8.  Properties of ASPA-based Path Verification

   The ASPA-based path verification procedures are able to check routes
   received from customers, lateral peers, transit providers, RSes, RS-
   clients, and mutual-transits.  These procedures combined with BGP
   Roles and the OTC Attribute [RFC9234] and RPKI-ROV [RFC6811]
   [RFC9319] can provide a fully automated solution to detect and filter
   many of the ordinary prefix hijacks, route leaks, and prefix hijacks
   with forged-origin or forged-path-segment (see Property 3 below).
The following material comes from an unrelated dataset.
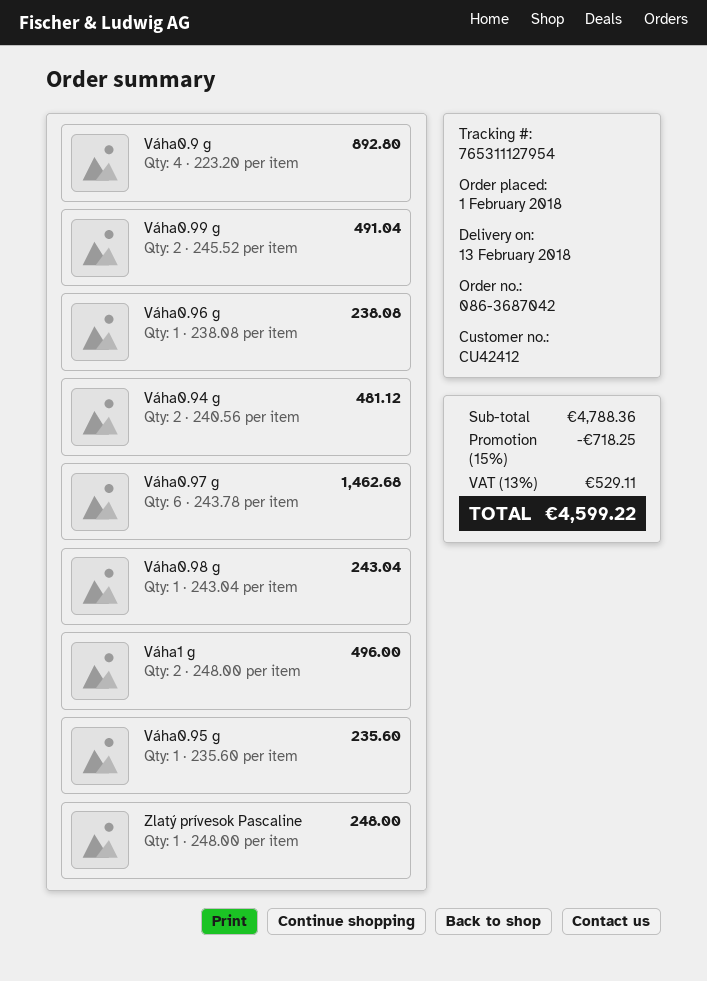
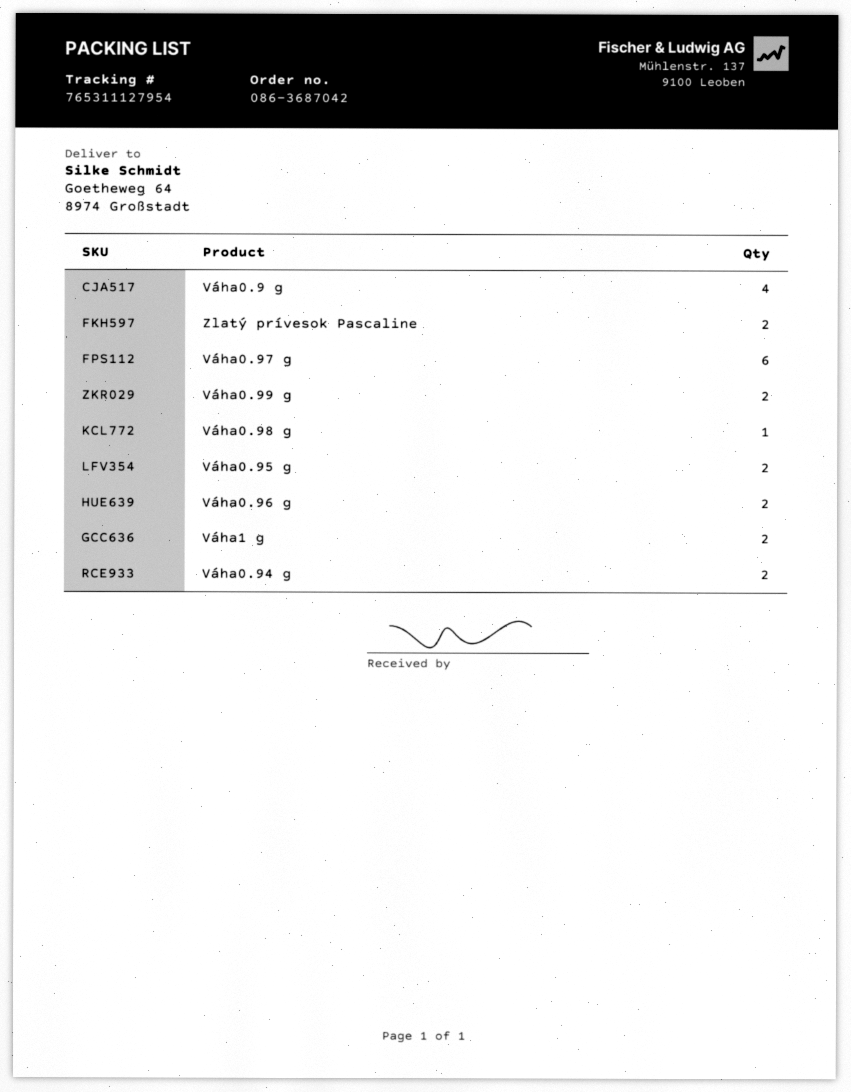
Váha0.96 g: 1 -> 2
Váha0.95 g: 1 -> 2
Zlatý prívesok Pascaline: 1 -> 2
   The ASPA-based path verification at ingress eBGP routers (Section 6,
   Section 7.1) has the following properties (detection capabilities):

      Property 1: Let AS A and AS B be any two ASes in the Internet
      doing ASPA (registration and path verification) and no assumption
      is made about the ASPA deployment status of other ASes.  Consider
      a route propagated from AS A to a customer or lateral peer.  The
      route is subsequently leaked by an offending AS in the AS path
      before being received at AS B on a customer or lateral peer
      interface.  The ASPA-based path verification at AS B always
      detects such a route leak though it may not be able to identify
      the AS that originated the leak.  This assertion is true even when
      the sender AS A (or receiver AS B) is an RS AS and the neighbor AS
      that AS A sent to (or AS B received from) is an RS-client.
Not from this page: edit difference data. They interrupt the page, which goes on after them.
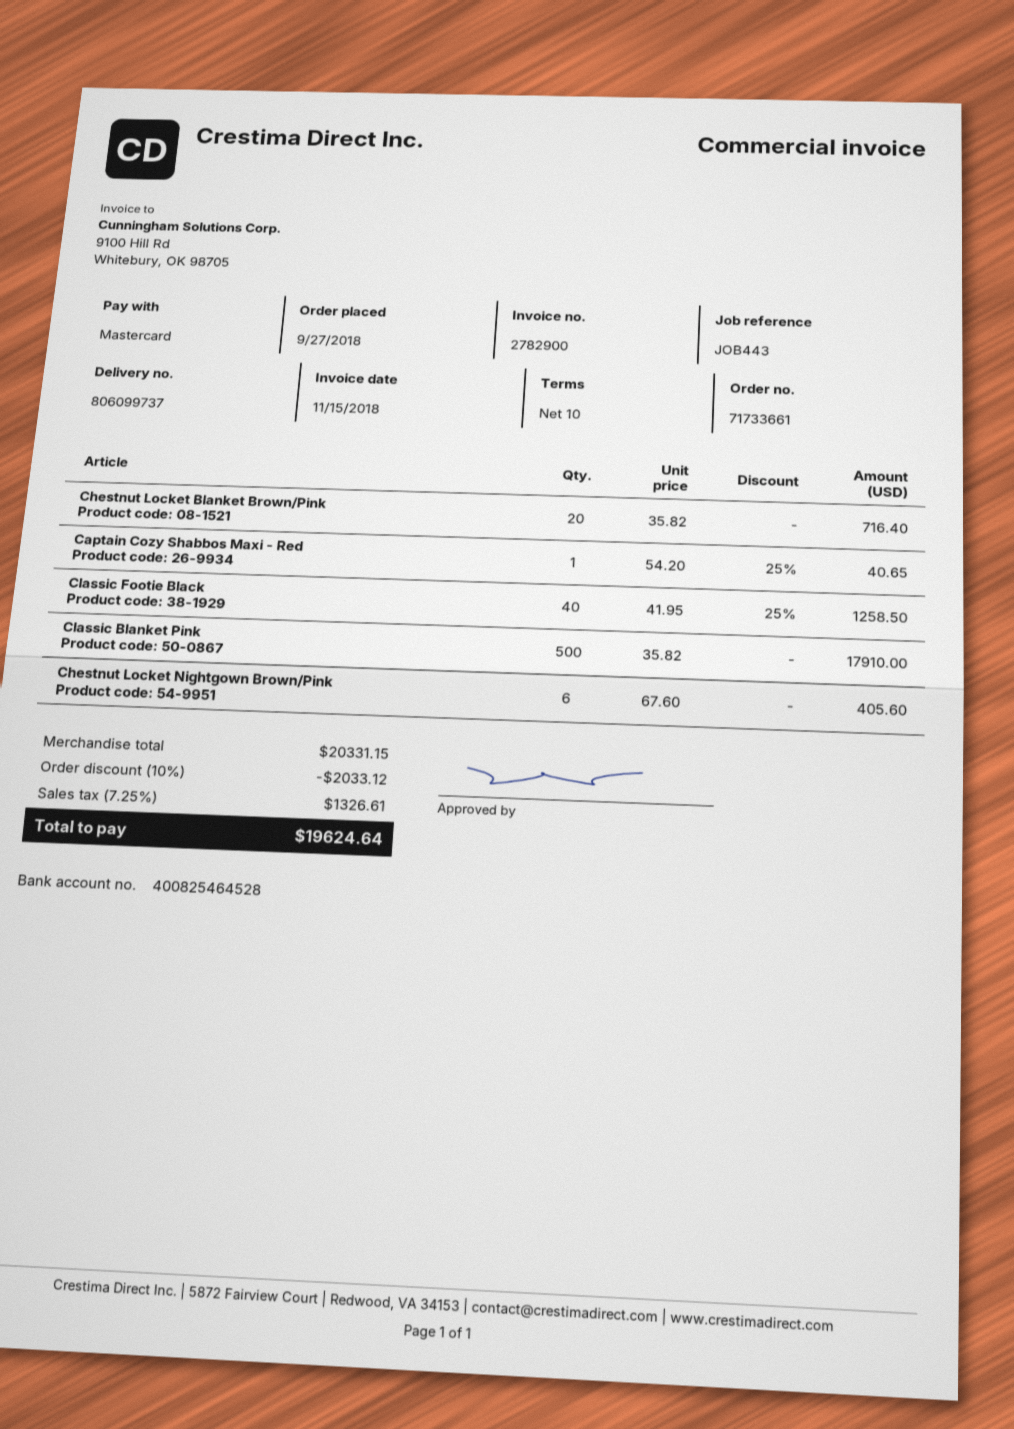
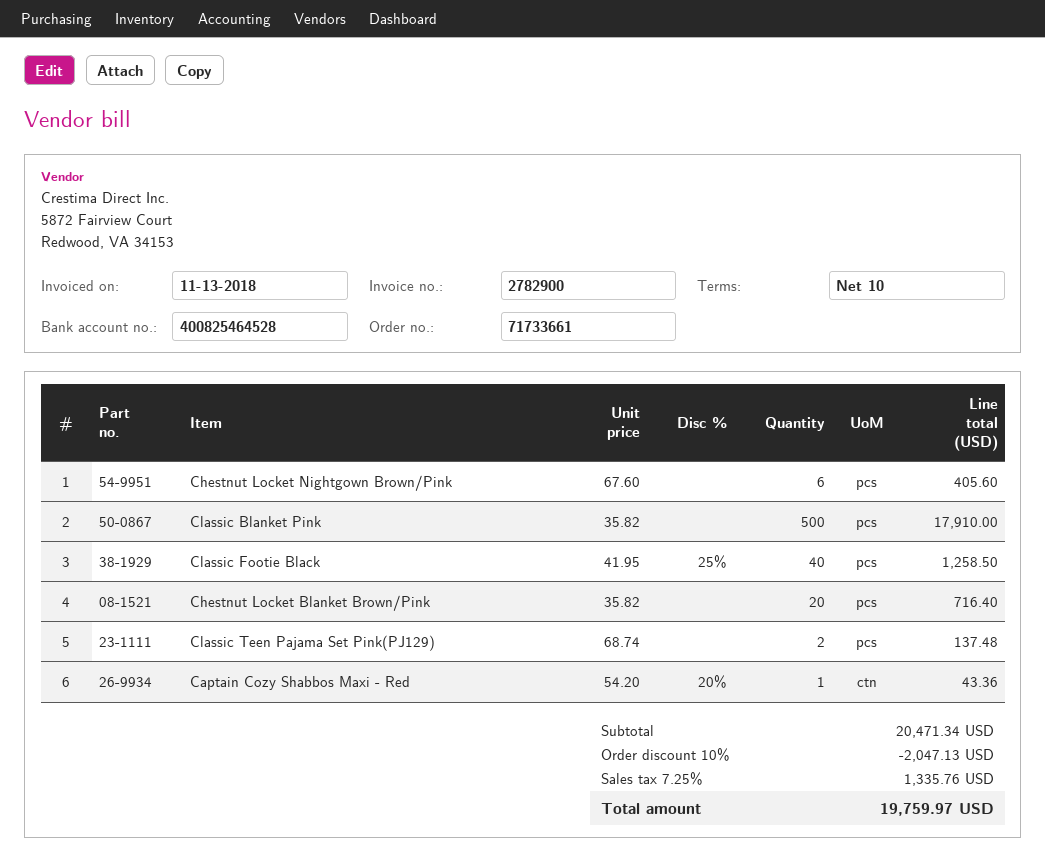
invoice date: 2018-11-15 -> 2018-11-13
Captain Cozy Shabbos Maxi - Red: 1 x 54.20 - 25% = 40.65 -> 1 x 54.20 - 20% = 43.36
Classic Teen Pajama Set Pink(PJ129): none -> 2 x 68.74 = 137.48
subtotal: 20331.15 -> 20471.34
discount: 10% = 2033.12 -> 10% = 2047.13
tax: 7.25% = 1326.61 -> 7.25% = 1335.76
total: 19624.64 -> 19759.97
Azimov, et al.          Expires 1 September 2024               [Page 13]
Internet-Draft       ASPA-based AS_PATH Verification       February 2024

      Property 2: Again, let AS A and AS B be any two ASes in the
      Internet doing ASPA (registration and path verification) and no
      assumption is made about the ASPA deployment status of other ASes.
      Consider a route received at AS B on a customer or lateral peer
      interface that is a forged-origin prefix hijack involving AS A as
      the forged-origin.  The ASPA-based path verification at AS B
      always detects such a forged-origin prefix hijack.
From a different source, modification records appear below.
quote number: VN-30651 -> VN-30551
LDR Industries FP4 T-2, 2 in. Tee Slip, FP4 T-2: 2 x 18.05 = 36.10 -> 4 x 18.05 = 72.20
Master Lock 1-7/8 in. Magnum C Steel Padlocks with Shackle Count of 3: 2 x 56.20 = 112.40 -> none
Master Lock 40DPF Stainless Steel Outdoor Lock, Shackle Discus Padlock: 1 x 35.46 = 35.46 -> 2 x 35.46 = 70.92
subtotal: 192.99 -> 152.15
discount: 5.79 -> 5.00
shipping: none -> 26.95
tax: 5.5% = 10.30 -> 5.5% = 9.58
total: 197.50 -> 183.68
      Property 3: This is an extension of Property 2 above to the case
      of prefix hijacking with a forged-path-segment.  Such hijacking
      refers to the forging of multiple contiguous ASes in an AS path
      beginning with the origin AS.  Again, let AS A and AS B be any two
      ASes in the Internet doing ASPA (registration and path
      verification).  Let AS A's providers, AS P and AS Q, also be
      registering ASPA.  No assumption is made about the ASPA deployment
      status of any other ASes in the Internet.  Consider a route
      received at AS B on a customer or lateral peer interface that is a
      prefix hijack with a forged-path-segment {AS P, AS A} or {AS Q, AS
      A}.  That is, the hijacker attaches this path-segment at the
      beginning of their route announcement.  The ASPA-based path
      verification at AS B always detects such a forged-path-segment
      prefix hijack.  For a chance to be successful (remain undetected
      by AS B), the hijacker may resort to a forged-path-segment with
      three ASes including a provider AS of AS P (or AS Q).  But even
      that can be foiled (detected) if the providers of AS P and AS Q
      also register ASPA.  Having to use a longer forged-path-segment to
      avoid detection by AS B diminishes the ability of the hijacked
      route to compete with the corresponding legitimate route in route
      selection.

      Property 4: Let AS A, AS B, and AS C be any three ASes in the
      Internet doing ASPA (registration and path verification).
      Consider a route propagated from AS A in any direction (i.e., to a
      neighbor AS with any of the BGP roles described in Section 2).
      Let the route be received at AS B from any direction and detected
      to be a route leak (facilitated due to a sufficient set of ASes
      doing ASPA in the AS path from AS A to AS B).  Assume that AS B's
      local policy is such that it only lowers the route's LOCAL_PREF
      [RFC4271].  Let such a route, selected and forwarded by AS B, be
      subsequently received at AS C.  No assumption is made about the
      ASPA compliance of the ASes in the intervening path from AS B to
      AS C.  The ASPA-based path verification at AS C always detects
      such received route as a leak regardless of the direction (type of
      peer) it was received from.

   In the description of the properties listed above, the term
   "customer" can be replaced with "RS-client".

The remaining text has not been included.